Graphs with unit weights can be visualized by drawing a set of points on a two-dimensional plane or in three-dimensional space, representing the nodes, and drawing lines between the points, representing the edges.

\parmarginnote{Graphs and matrices}
A broad theme in graph theory is that geometric properties of graphs can be encoded as finite-dimensional vectors and matrices by picking an arbitrary ordering of nodes, and associating nodes with rows and columns of a matrix.
Define the \emph{weighted }\emphmarginnote{adjacency matrix} $\m{W}$ by letting the matrix entry corresponding to two nodes be their respective edge weight.
Similarly, define the diagonal \emphmarginnote{degree matrix} $\m{D}$ by $D_{ii} = \sum_j W_{ij}$---for graphs with unit weights, this counts how many neighbors each node has.

We can construct \emphmarginnote{functions on graphs}, which map each node into some space of interest, in a number of ways.
For defining functions which depend only on neighboring nodes, working with matrices induced by the graph is often useful.\marginnote{Permutation invariance and equivariance}
When doing so, we must take care that the functions constructed do not depend on the arbitrary choice of ordering used to associate nodes with matrix rows and columns. Algebraically, this is encoded through \emph{permutation invariance}, \emph{permutation equivariance}, and other similar requirements.


\parmarginnote{Discretizations of manifolds}
Graphs often arise as discretizations of manifolds: there are many ways of making this idea precise.
For example, one can consider an infinite sequence of nested finite subsets of the manifold converging monotonically to a countable dense subset thereof.
This defines a sequence of graphs by taking nodes to be the elements of each sets, and connecting neighboring nodes.
Sufficiently well-behaved such sequences give rise to vector spaces of functions converging monotonically to an appropriate function space on the manifold.

\subsection{The graph Laplacian}

In the Riemannian setting, our strategy for building Gaussian process models essentially amounted to using functional calculus defined using spectral properties of the Laplace--Beltrami operator to construct the Gaussian processes of interest as solutions of stochastic partial differential equations.
This strategy depended on the manifold only through the Laplace--Beltrami operator, and the white noise process, which suggests that it may also work for other classes of spaces.

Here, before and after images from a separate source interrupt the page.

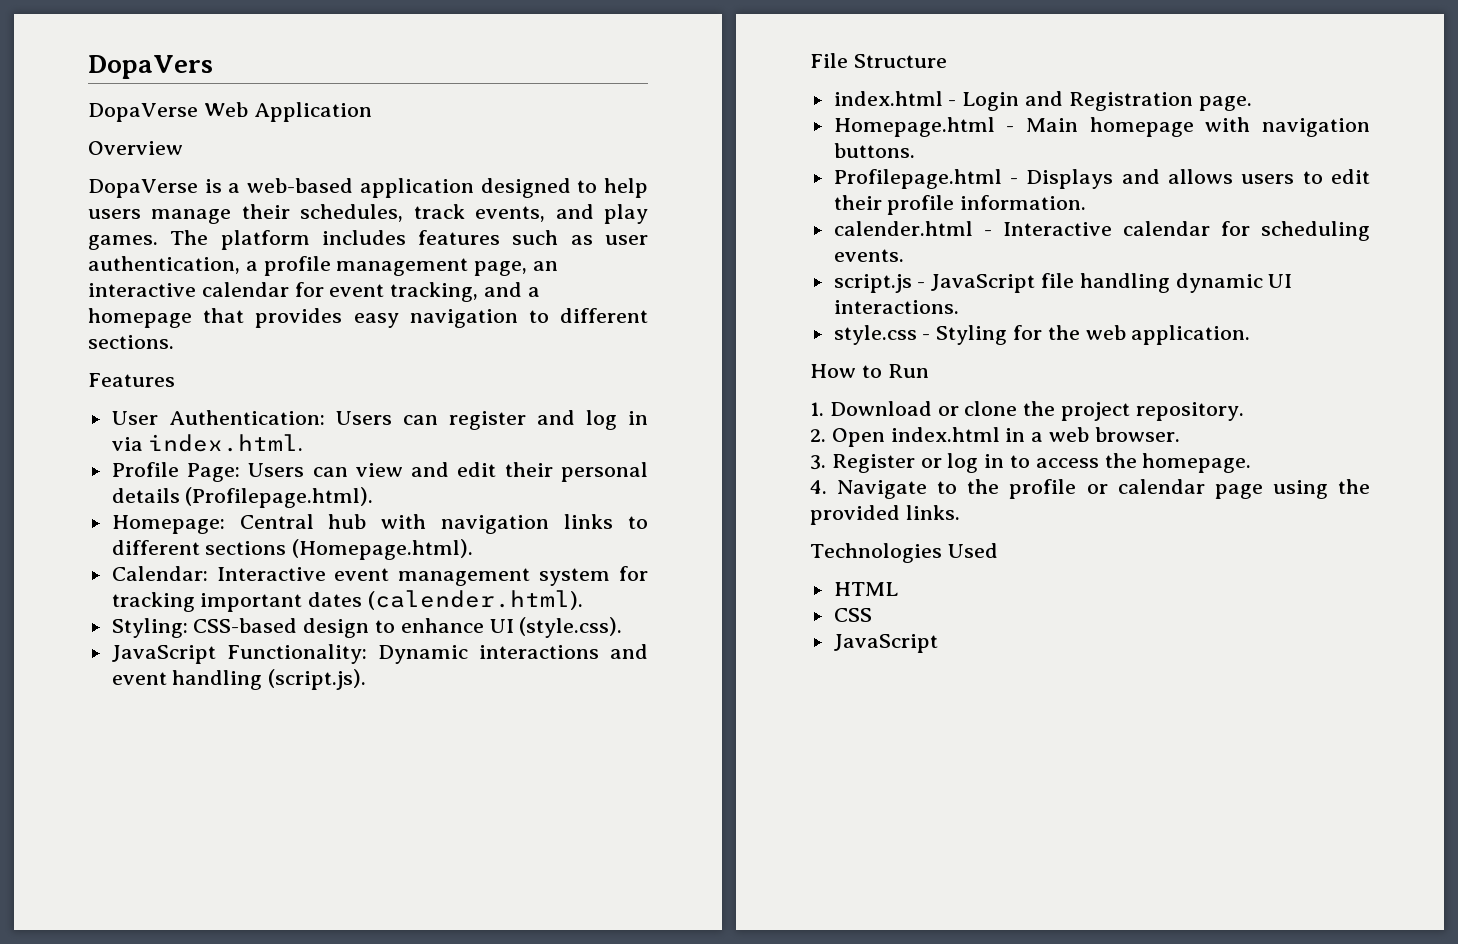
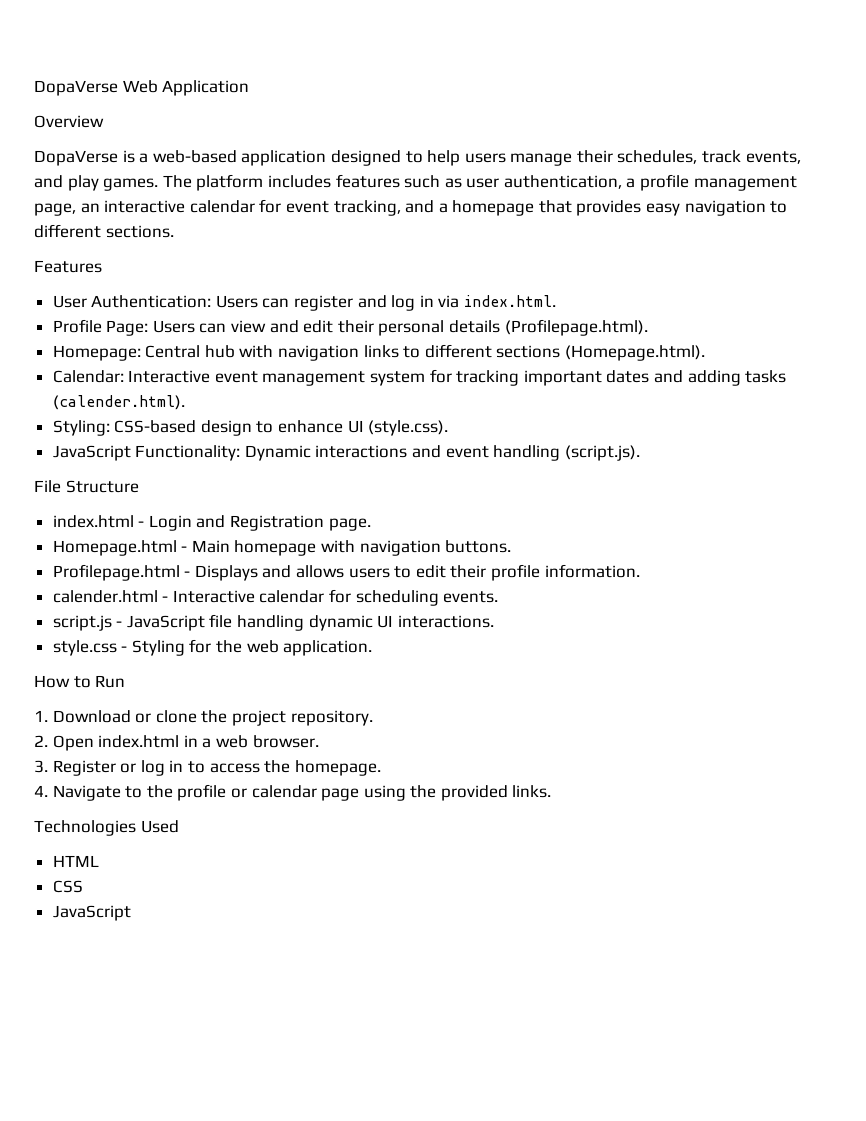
- DopaVers
- Calendar: Interactive event management system for tracking important dates (calender.html).
+ Calendar: Interactive event management system for tracking important dates and adding tasks (calender.html).

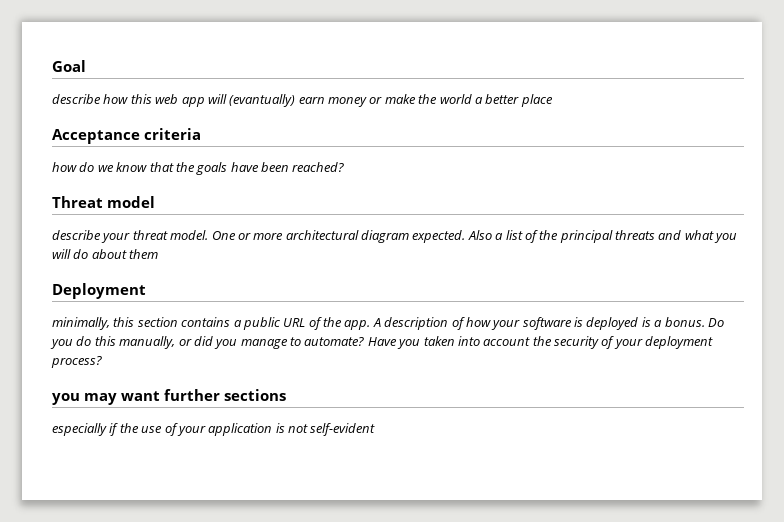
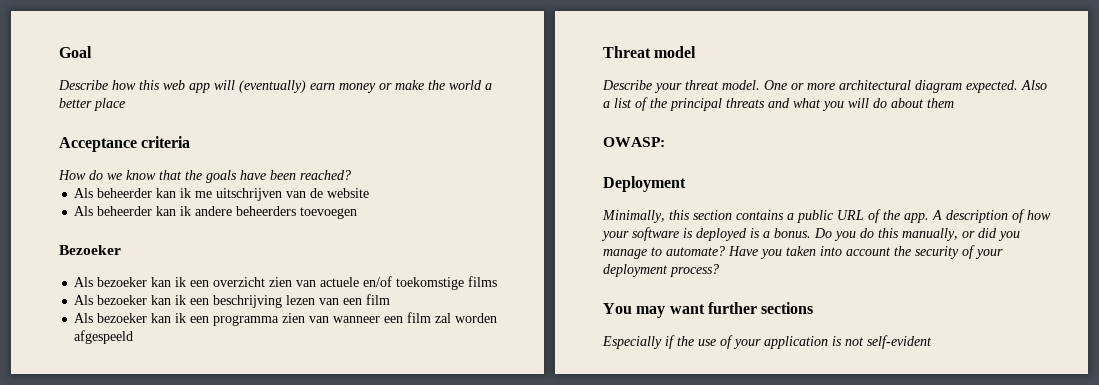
- describe how this web app will (evantually) earn money or make the world a better place
+ Describe how this web app will (eventually) earn money or make the world a better place
- how do we know that the goals have been reached?
+ How do we know that the goals have been reached?
+ Als beheerder kan ik me uitschrijven van de website
+ Als beheerder kan ik andere beheerders toevoegen
+ Bezoeker
+ Als bezoeker kan ik een overzicht zien van actuele en/of toekomstige films
+ Als bezoeker kan ik een beschrijving lezen van een film
+ Als bezoeker kan ik een programma zien van wanneer een film zal worden afgespeeld
- describe your threat model.
+ Describe your threat model.
+ OWASP:
- minimally, this section contains a public URL of the app.
+ Minimally, this section contains a public URL of the app.
- you may want further sections
+ You may want further sections
- especially if the use of your application is not self-evident
+ Especially if the use of your application is not self-evident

\label{ntn:graph-laplacian}
Weighted directed graphs in particular admit the notion of a \emphmarginnote{graph Laplacian}, which is a symmetric positive semi-definite matrix defined as 
\[
\m\lap = \m{D} - \m{W}
\]
where $\m{D}$ is the degree matrix and $\m{W}$ is the weighted adjacency matrix.
The graph Laplacian can be interpreted as a linear operator acting the space of all functions $f : G \-> \R$ where $G$ is the set of nodes.
Each such function can be represented as a $|G|$-dimensional vector $\v{f}$ by assigning an ordering to the nodes, as described previously.
From this viewpoint, the graph Laplacian is
\[
(\m\lap\v{f})(x) = \sum_{x'\~x} f(x) - f(x')
\]
where $x$ is a node, and sum is taken over all neighboring nodes $x'$ of $x$.
This expression now resembles its Euclidean and Riemannian analogs in a much more direct manner, and justifies why one would call $\m\lap$ a Laplacian in the first place.
First, though, we clarify the choice of sign in this expression.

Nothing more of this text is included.